Hung Query with No Locking Issues

Started by Michael P. McDonnellalmost 3 years ago4 messagesgeneral
Jump to latest
#1Michael P. McDonnell
bzaks1424@gmail.com

Hey team -
I have 2 stored procedures that need to run back to back. It could
convert to a single one - but it's easier from a maintenance perspective to
keep them separated.

The first procedure effectively is
INSERT INTO table_b () SELECT ____ FROM _table_a_;
COMMIT;

Total execution time - about 180s. Nothing in the pg_locks table and
nothing in the pg_stat_activity table suggests anything is hung over.

The second procedure mutates table_b data into table_b_collapsed
INSERT INTO table_c () SELECT _____ FROM _table_b_ JOIN _table_b as b1_
JOIN _table_b as b2_ JOIN _table_b as b3_, etc...;
COMMIT;

The first time I run my second stored procedure - it hangs for up to 8
hours.
If I immediately cancel and re-run the second stored procedure it runs in 2
seconds.
If I let the query hang and rerun THE EXACT SAME QUERY in another tab of
dbeaver - it runs in 2 seconds.

During the hang - there are no ungranted locks in pg_locks, nothing unusual
in the stats_activity table that I know how to look for. CPU is locked at
100% for the postgres process during the duration of the hung query as well.

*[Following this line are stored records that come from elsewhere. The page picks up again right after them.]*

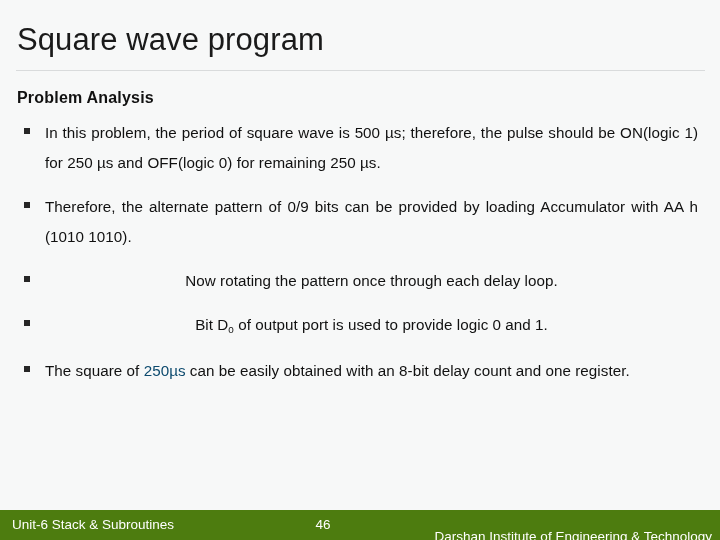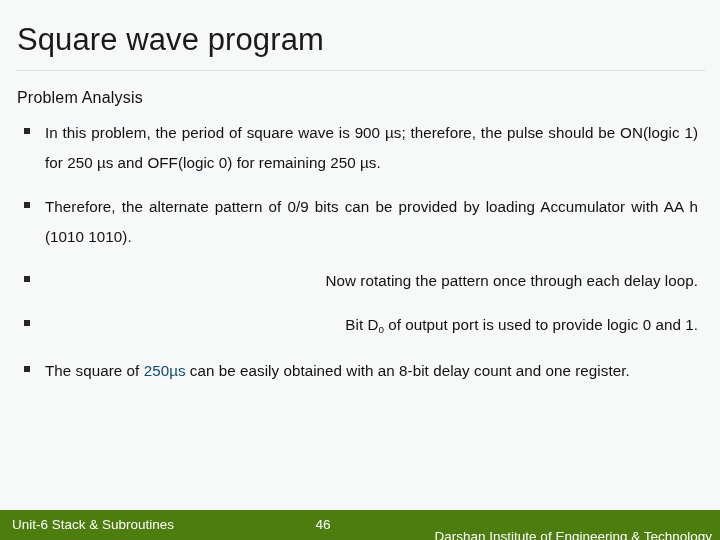--- a/index.html
+++ b/index.html
@@ -45,21 +45,21 @@
     height: 1px;
     background: #d9dbdc;
   }
 
   
   .section-heading {
     position: absolute;
     left: 17px;
     top: 87px;
     font-size: 16px;
-    font-weight: normal;
+    font-weight: bold;
     color: #111111;
     line-height: 22px;
     letter-spacing: 0.2px;
   }
 
   
   .body-block {
     position: absolute;
     left: 0;
     top: 118px;
@@ -85,21 +85,21 @@
   .bullet-text {
     font-size: 15.2px;
     line-height: 30px;
     color: #111111;
     text-align: justify;
     text-justify: inter-word;
     letter-spacing: 0.05px;
   }
 
   .nojust {
-    text-align: right;
+    text-align: center;
   }
 
   .accent-blue {
     color: #0c4a6e;
   }
 
   sub {
     font-size: 0.65em;
     vertical-align: baseline;
     position: relative;
@@ -161,21 +161,21 @@
 
   <div class="title-rule"></div>
 
   <div class="section-heading">Problem Analysis</div>
 
   <div class="body-block">
 
     <div class="bullet-row">
       <span class="bullet-marker"></span>
       <div class="bullet-text">
-        <span>In this problem, the period of square wave is 900 µs; therefore,</span>
+        <span>In this problem, the period of square wave is 500 µs; therefore,</span>
         <span>the pulse should be ON(logic 1) for 250 µs and OFF(logic 0) for</span>
         <span class="nojust">remaining 250 µs.</span>
       </div>
     </div>
 
     <div class="bullet-row">
       <span class="bullet-marker"></span>
       <div class="bullet-text">
         <span>Therefore, the alternate pattern of 0/9 bits can be provided by</span>
         <span class="nojust">loading Accumulator with AA h (1010 1010).</span>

Speaking of cpu, this is running on a VMware VM with 8 CPUs and 192 GB of
RAM as a solo VM on a 256 GB / 16 CPU host with SSDs backing the DB locally
on the server (SATA 3 speeds I'm sure) and storage is sitting comfortably
at 20% used and 1% inode utilization.

Not really sure what I'm missing here; I was having these problems even
when they weren't a stored procedure. I was hoping pushing the commit
immediately after the query would solve my problem. Any advice, pointers,
would be appreciated.

#2Tom Lane
tgl@sss.pgh.pa.us
In reply to: Michael P. McDonnell (#1)
Re: Hung Query with No Locking Issues

"Michael P. McDonnell" <bzaks1424@gmail.com> writes:

I have 2 stored procedures that need to run back to back. It could
convert to a single one - but it's easier from a maintenance perspective to
keep them separated.

The first procedure effectively is
INSERT INTO table_b () SELECT ____ FROM _table_a_;
COMMIT;

Total execution time - about 180s. Nothing in the pg_locks table and
nothing in the pg_stat_activity table suggests anything is hung over.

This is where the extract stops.